So today, after eating Peanut Butter M&Ms for breakfast – it was either that or a pink grapefruit and to be honest it wasn't a hard decision – I went to the post office to try and track down a missing parcel. It's a present for my goddaughter and the Amazon Marketplace seller requested I check at the sorting office before they gave me a refund.

Without thinking about it, I set off without my hearing aids and on arrival realised this was a grave mistake. You see, the armoured counter that the posties are behind has a big metal bit just where I need to see to lipread and so I couldn't hear a thing the guy was saying.

I ducked down and peered through the gap between the glass and the counter – ignoring the funny looks he was giving me – and managed to make sure he knew I was after a book-shaped package and was it there?

He replied something and looked around the front office.
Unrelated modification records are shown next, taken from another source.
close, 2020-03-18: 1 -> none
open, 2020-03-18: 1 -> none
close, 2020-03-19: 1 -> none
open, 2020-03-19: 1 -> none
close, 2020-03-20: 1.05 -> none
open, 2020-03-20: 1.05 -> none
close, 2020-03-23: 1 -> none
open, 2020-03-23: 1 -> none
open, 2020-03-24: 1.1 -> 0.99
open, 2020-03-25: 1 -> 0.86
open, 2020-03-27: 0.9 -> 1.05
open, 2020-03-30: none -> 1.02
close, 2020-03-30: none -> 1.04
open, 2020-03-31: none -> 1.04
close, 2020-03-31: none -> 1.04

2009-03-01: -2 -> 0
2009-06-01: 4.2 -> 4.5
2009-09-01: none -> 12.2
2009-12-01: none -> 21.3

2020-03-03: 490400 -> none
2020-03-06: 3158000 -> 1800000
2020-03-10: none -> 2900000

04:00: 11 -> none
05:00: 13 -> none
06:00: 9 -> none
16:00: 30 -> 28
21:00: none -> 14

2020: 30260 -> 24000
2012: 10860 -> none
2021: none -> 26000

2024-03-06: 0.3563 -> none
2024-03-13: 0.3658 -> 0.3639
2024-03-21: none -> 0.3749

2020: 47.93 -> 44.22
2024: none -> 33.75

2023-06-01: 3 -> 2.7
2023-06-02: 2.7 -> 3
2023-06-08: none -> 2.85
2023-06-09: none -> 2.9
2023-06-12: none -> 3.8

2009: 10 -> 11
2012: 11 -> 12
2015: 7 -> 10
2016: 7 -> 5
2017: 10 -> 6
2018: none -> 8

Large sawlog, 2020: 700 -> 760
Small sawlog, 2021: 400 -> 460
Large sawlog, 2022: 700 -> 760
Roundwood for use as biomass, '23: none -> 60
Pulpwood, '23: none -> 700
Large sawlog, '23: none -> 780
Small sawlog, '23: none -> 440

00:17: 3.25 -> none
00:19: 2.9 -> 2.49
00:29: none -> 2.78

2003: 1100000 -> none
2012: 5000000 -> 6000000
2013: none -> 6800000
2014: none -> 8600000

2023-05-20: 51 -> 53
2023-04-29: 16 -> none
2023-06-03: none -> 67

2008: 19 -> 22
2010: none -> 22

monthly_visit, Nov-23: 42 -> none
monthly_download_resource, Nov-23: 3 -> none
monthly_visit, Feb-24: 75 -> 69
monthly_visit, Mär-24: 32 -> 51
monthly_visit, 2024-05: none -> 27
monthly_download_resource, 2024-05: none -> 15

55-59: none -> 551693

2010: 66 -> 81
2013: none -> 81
I managed to catch that he didn't think it was here. And then he disappeared off, saying something as he left.

I stood there for a moment wondering if he was coming back or whether his parting words had been 'Sorry I can't help you, bye,' and I just hadn't managed to catch them.

And I waited. And I waited.

And the problem I had was that the counter is not manned constantly. You ring a bell once you get there to alert them of your presence and they come from the back of the sorting office and serve you.

After a few minutes I was wondering whether I should just leave. But then I worried that he might be out the back rummaging through hundreds of parcels and come back with my parcel to find me gone. But if he came back around the front to find me there after wishing me goodbye 10 minutes earlier, he might think I was a crazy woman. And I would die of embarrassment.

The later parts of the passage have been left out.